O presente texto trata apenas da incidência do ITBI sobre transmissões de bens imóveis a título de realização de capital social por alguém que figure como sócio(a).
Inicialmente, cabe ressaltar que a Constituição Federal dispõe em seu artigo 156, §2º, I sobre a imunidade de Imposto de Transmissão de Bens Imóveis Inter Vivos – ITBI nos atos que importem a transferência da propriedade de bens imóveis a uma pessoa jurídica por ato de realização de capital social de um dos sócios, independentemente da atividade da empresa na qual se pretenda integralizar o bem.
Entretanto, não há que se confundir a referida imunidade, com a exceção à referida imunidade, prevista na parte final do artigo retromencionado, conforme grifo:
Art. 156. Compete aos Municípios instituir impostos sobre:
[…]
II – transmissão “inter vivos”, a qualquer título, por ato oneroso, de bens imóveis, por natureza ou acessão física, e de direitos reais sobre imóveis, exceto os de garantia, bem como cessão de direitos a sua aquisição;
[…]
§ 2º O imposto previsto no inciso II:
I – não incide sobre a transmissão de bens ou direitos incorporados ao patrimônio de pessoa jurídica em realização de capital, nem sobre a transmissão de bens ou direitos decorrente de fusão, incorporação, cisão ou extinção de pessoa jurídica, salvo se, nesses casos, a atividade preponderante do adquirente for a compra e venda desses bens ou direitos, locação de bens imóveis ou arrendamento mercantil;
Resta evidente, a partir da leitura do dispositivo constitucional, que a exceção à regra da imunidade aplica-se tão somente a transferências de bens através de atos de transformação societária de fusão, cisão e incorporação de empresas cuja atividade preponderante seja imobiliária ou de arrendamento mercantil.

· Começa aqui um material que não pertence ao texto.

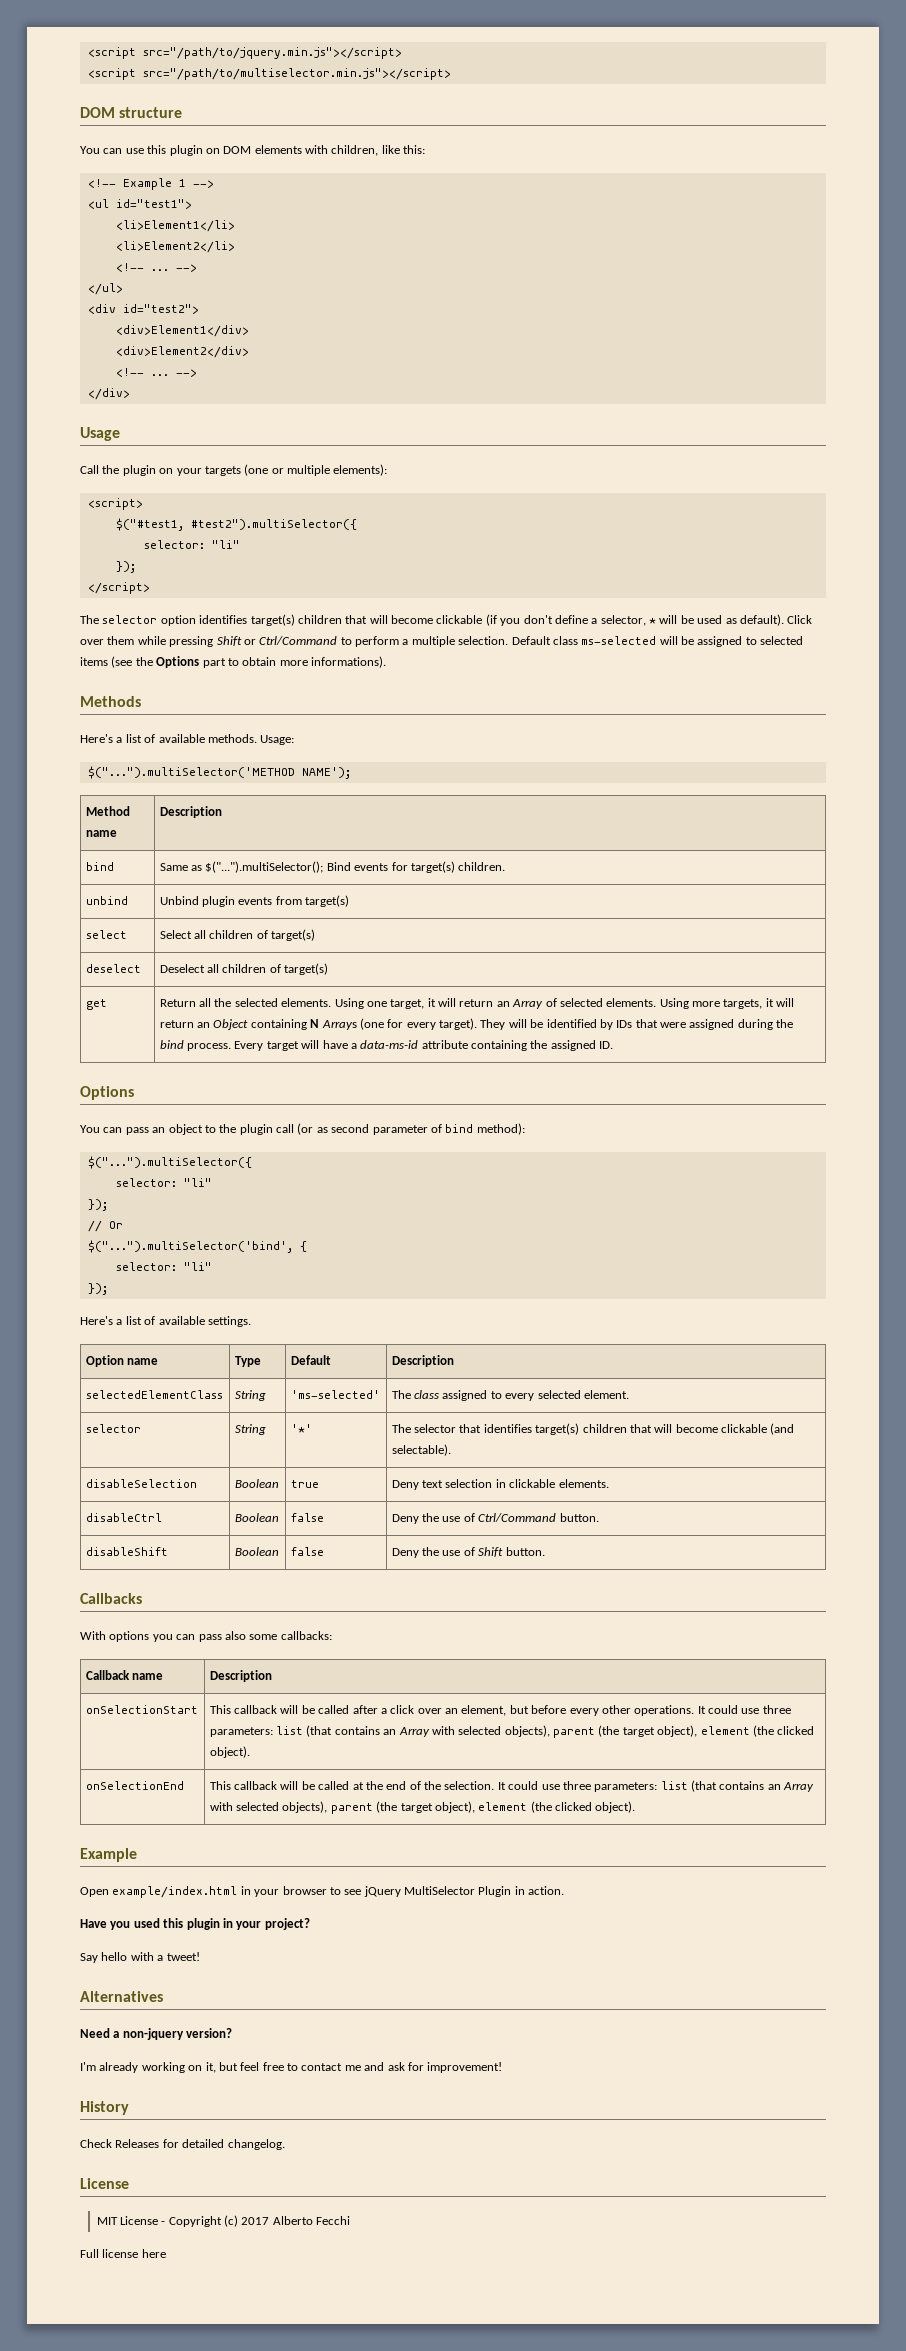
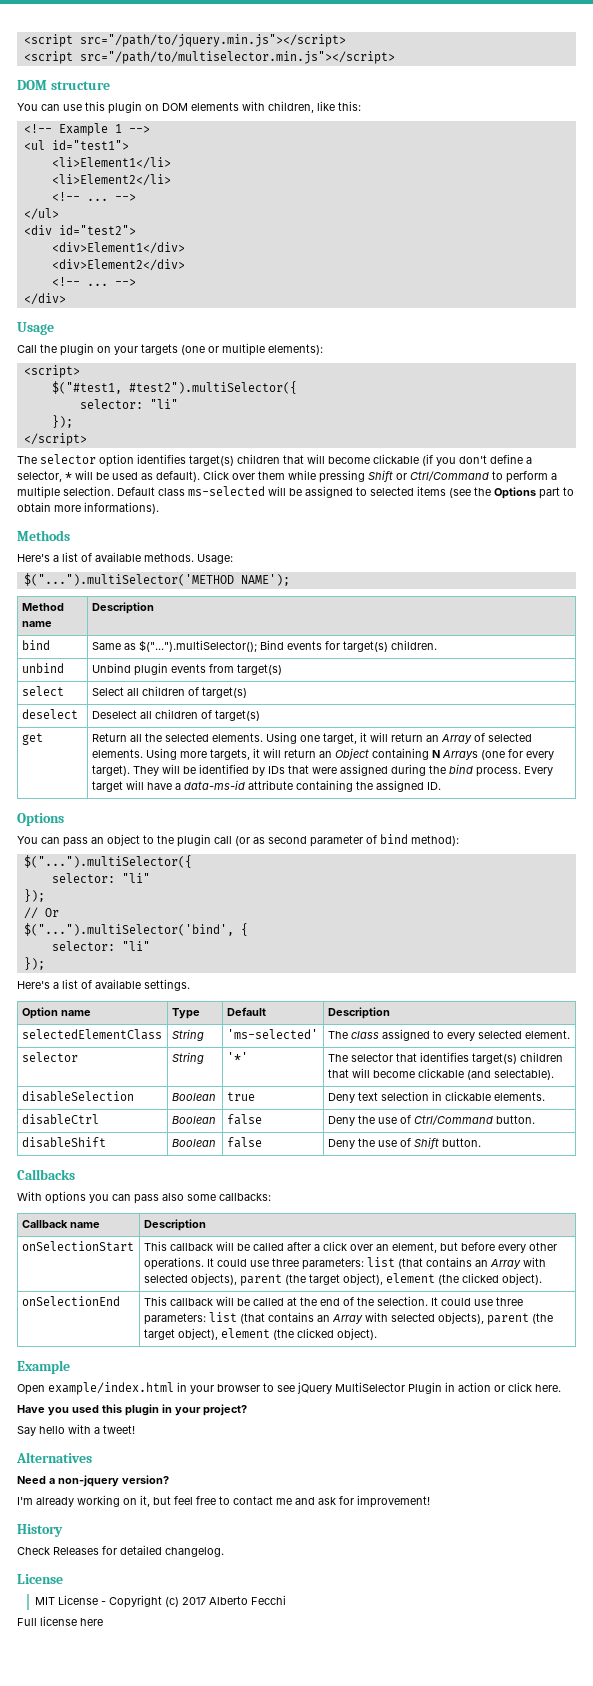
[528,1886,565,1895] action. -> [458,1382,561,1392] action or click here.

Necessária a leitura técnica do dispositivo constitucional, a qual nos leva ao exercício da hermenêutica jurídica, de um lado sintática e de outro axiológica.
A hermenêutica nos permite a análise das hipóteses envolvidas no dispositivo constitucional em tela, uma vez que sua determinação é necessária para, aliada à análise dos fatos jurídicos comprovados pelo Impetrante, entender ou não pela subsunção do fato à norma, cuja combinação daria ensejo à tributação, o que não se verifica no caso objeto do presente.

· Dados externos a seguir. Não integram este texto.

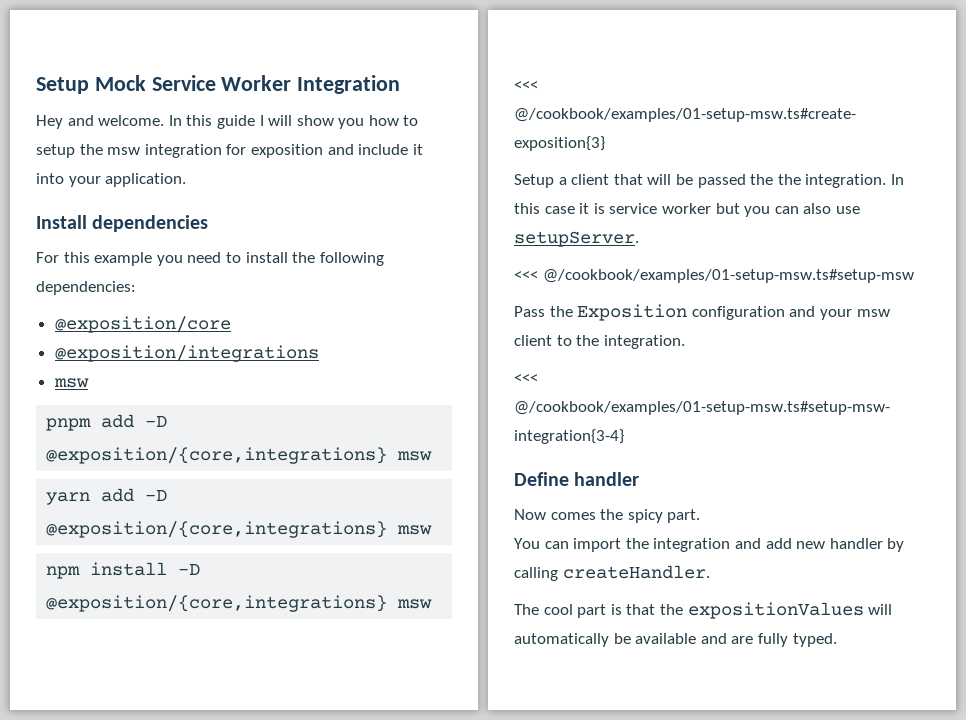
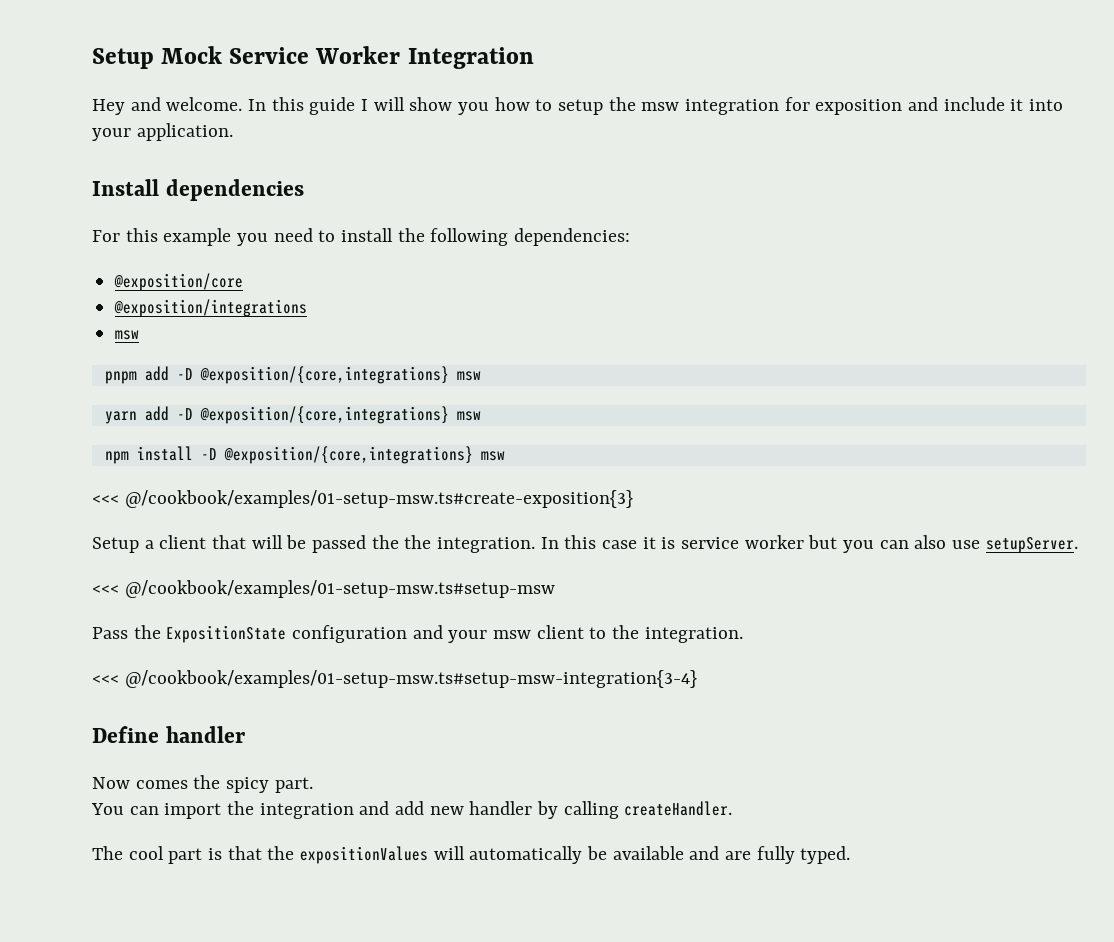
[577,304,688,321] Exposition -> [166,625,287,643] ExpositionState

- Pressupostos para incidência de ITBI
O art. 156 da constituição Federal trata da competência municipal de tributar, listando as hipóteses em que isto é possível, das quais destacamos a competência de tributação de atos de transmissão onerosa inter vivos de bens imóveis (inciso II do art. 156 da CF/88).

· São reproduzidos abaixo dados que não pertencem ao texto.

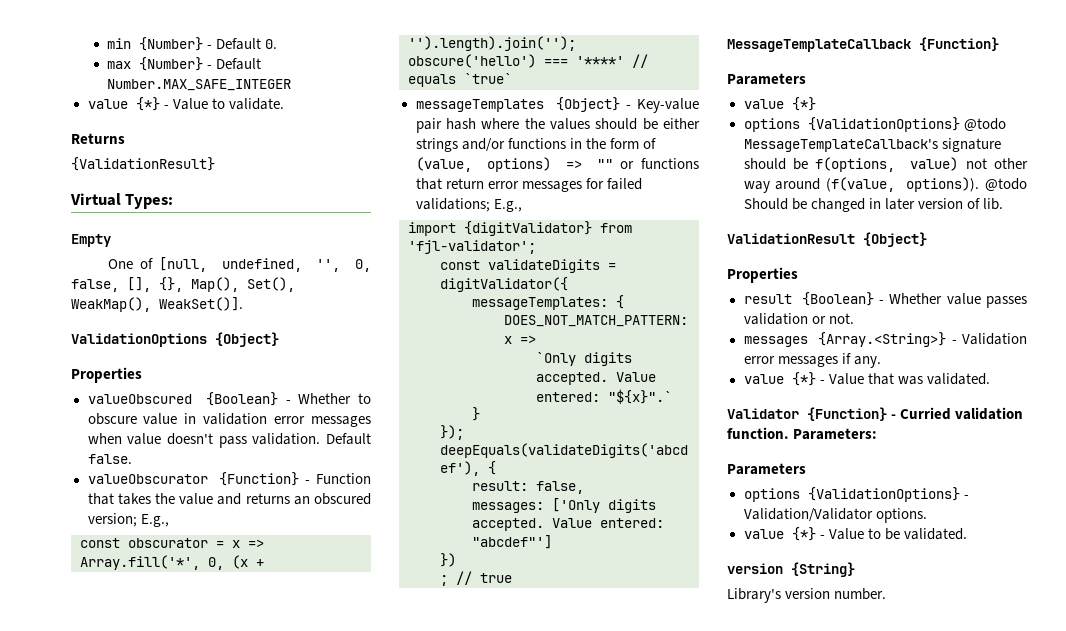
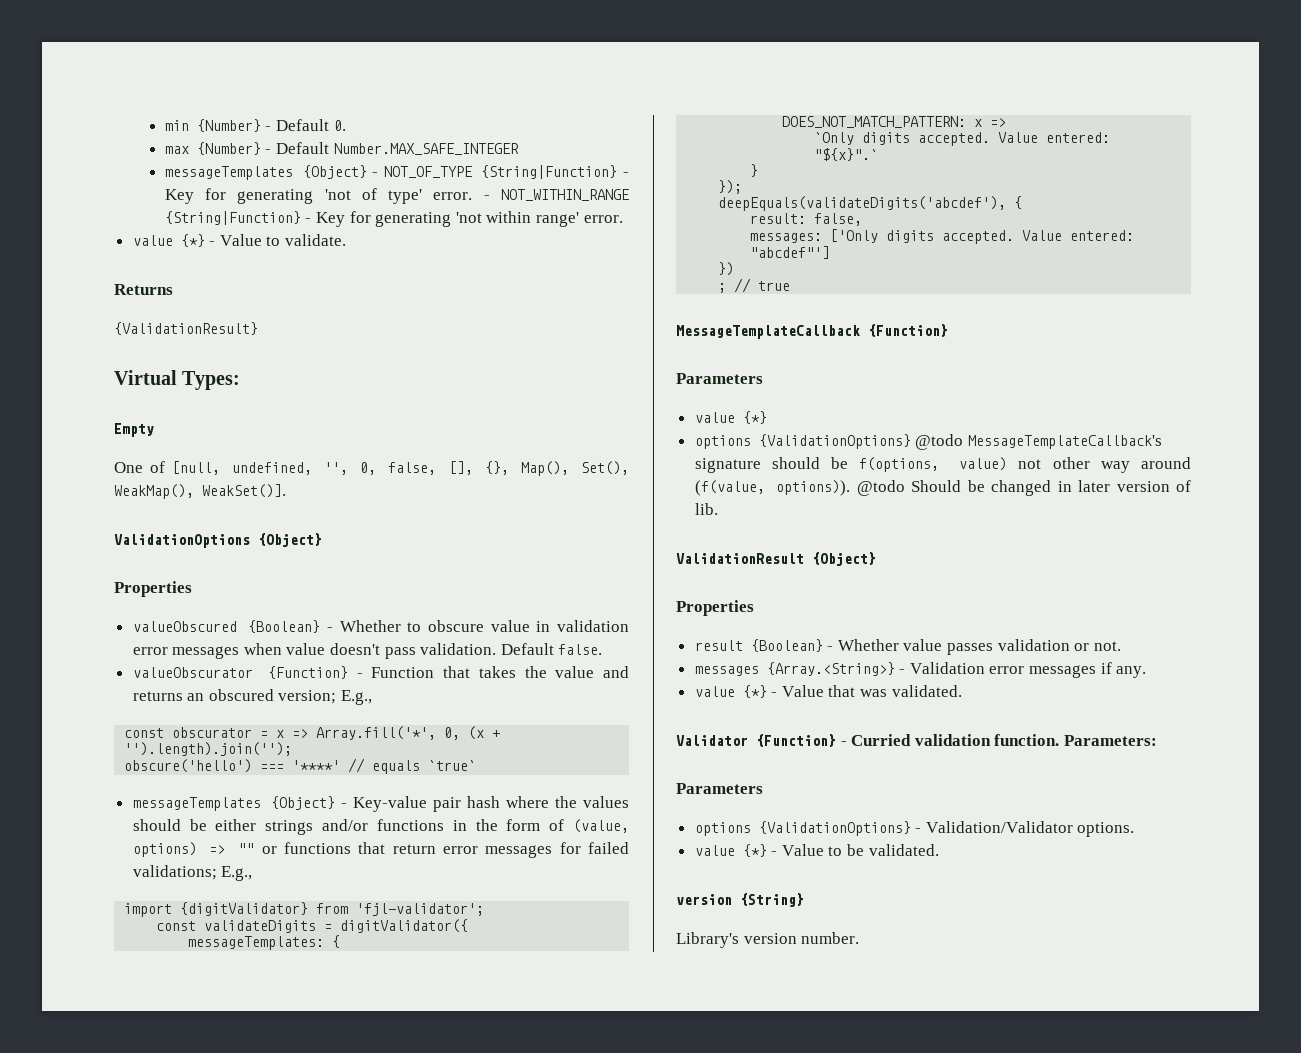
(292, 85) none -> [164,165,629,180] [164,188,629,204] [164,211,623,227] // messageTemplates {Object} - NOT_OF_TYPE {String|Function} - Key for generating 'not of type' error. - NOT_WITHIN_RANGE {String|Function} - Key for generating 'not within range' error.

Os pressupostos, portanto, do Imposto de Transmissão Inter-vivos são, cumulativamente: (i) transmissão de bens imóveis entre duas ou mais partes vivas; e (ii) a onerosidade do negócio jurídico que é causa da transmissão do bem. Ou seja, para que nasça o direito do Município de ITBI sobre um negócio jurídico, é necessário que haja tanto a transmissão de bens imóveis, quanto um ganho econômico dos agentes envolvidos, ou seja, o pagamento de preço.
No caso da realização de capital social por sócio através de bem imóvel sem ágio, não há o pagamento de preço, como ocorre em uma compra e venda, uma vez que o sócio entrega seu bem imóvel à Sociedade. Há, portanto, tão somente uma troca entre o bem imóvel e as cotas sociais em valores equivalentes. Não há preço recebido pelo sócio tampouco pela sociedade.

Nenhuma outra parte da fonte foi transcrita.